What you need to do -> Leaving out every picture, please repeat exactly the line that contains "font-size: 11px ->" and each line after it through the final line below.
--- START ---
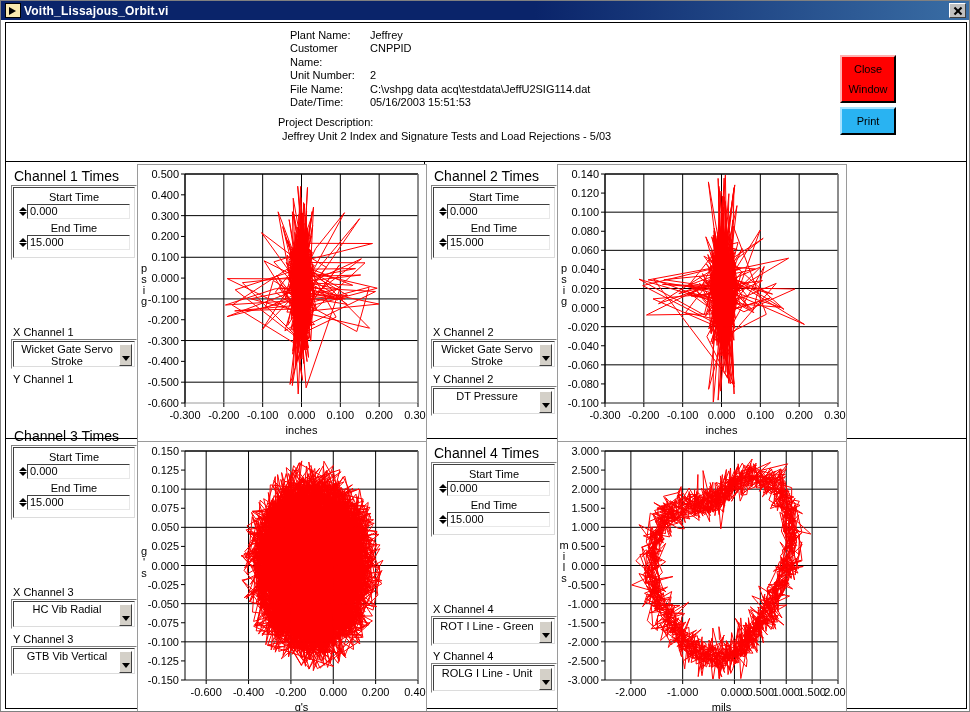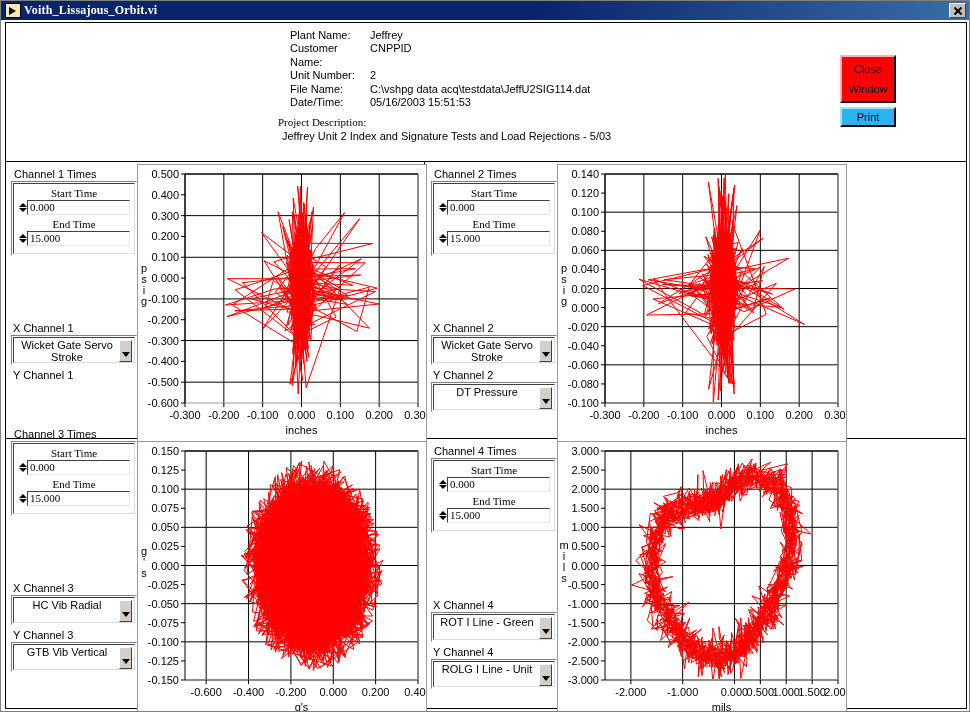"Voith_Lissajous_Orbit.vi" .titlebar { font-family: Liberation Serif, serif -> none }
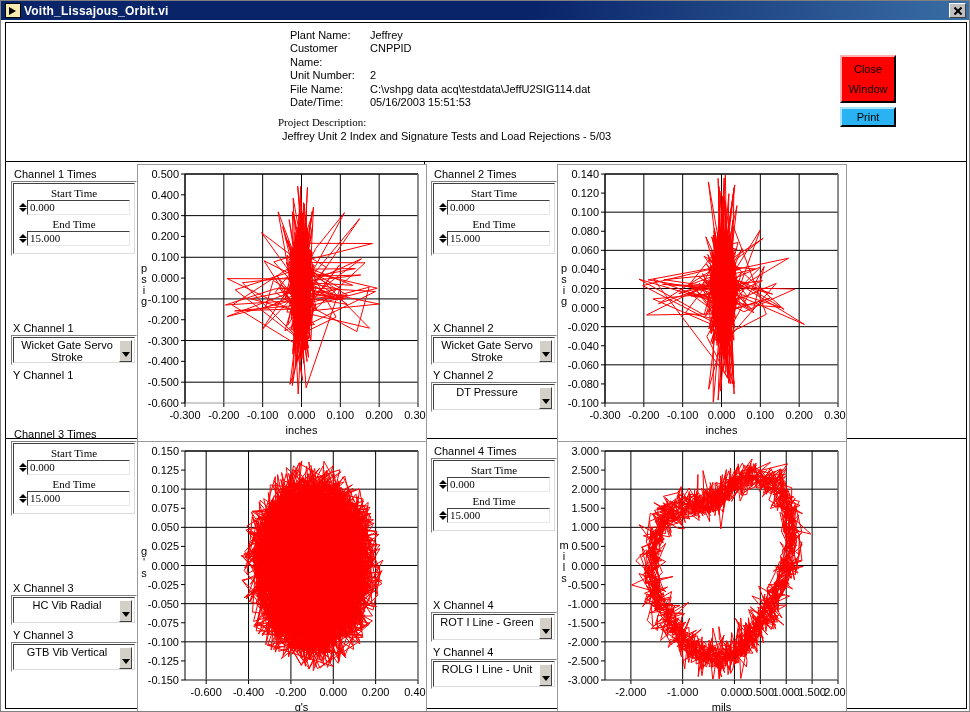"Project Description:" .hdr-proj-title { font-family: Liberation Serif, serif -> none }
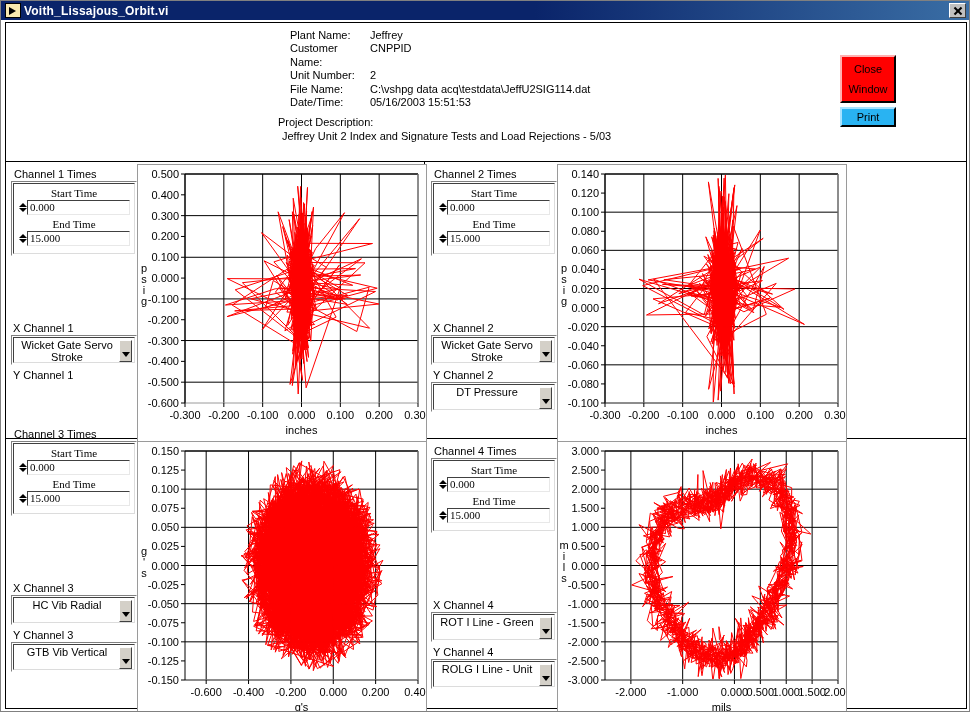"Print" .btn-print { height: 20px -> 28px }
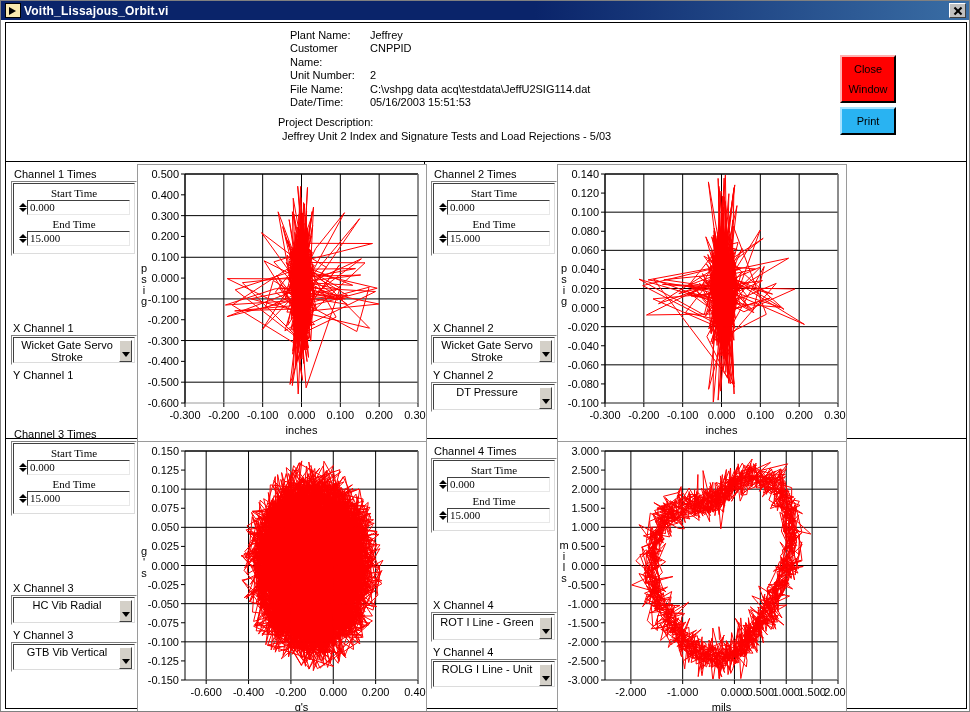"Channel 1 Times" .grp-title { font-size: 11px -> 14px }
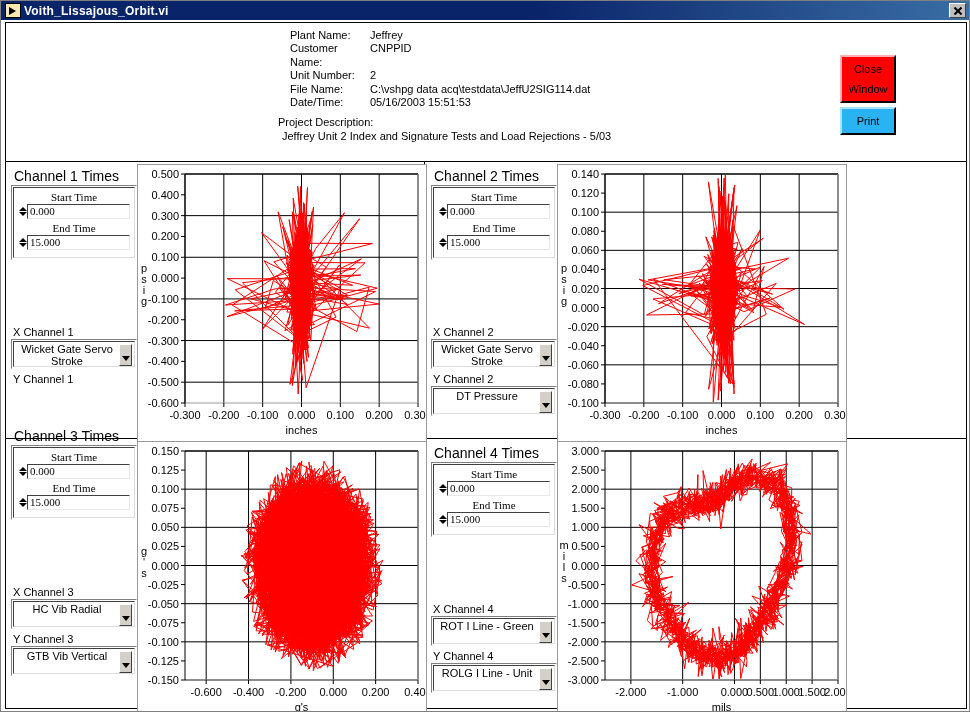"Start Time" .times-inner { font-family: Liberation Serif, serif -> none }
--- END ---
Output ->
"Channel 1 Times" .grp-title { font-size: 11px -> 14px }
"Start Time" .times-inner { font-family: Liberation Serif, serif -> none }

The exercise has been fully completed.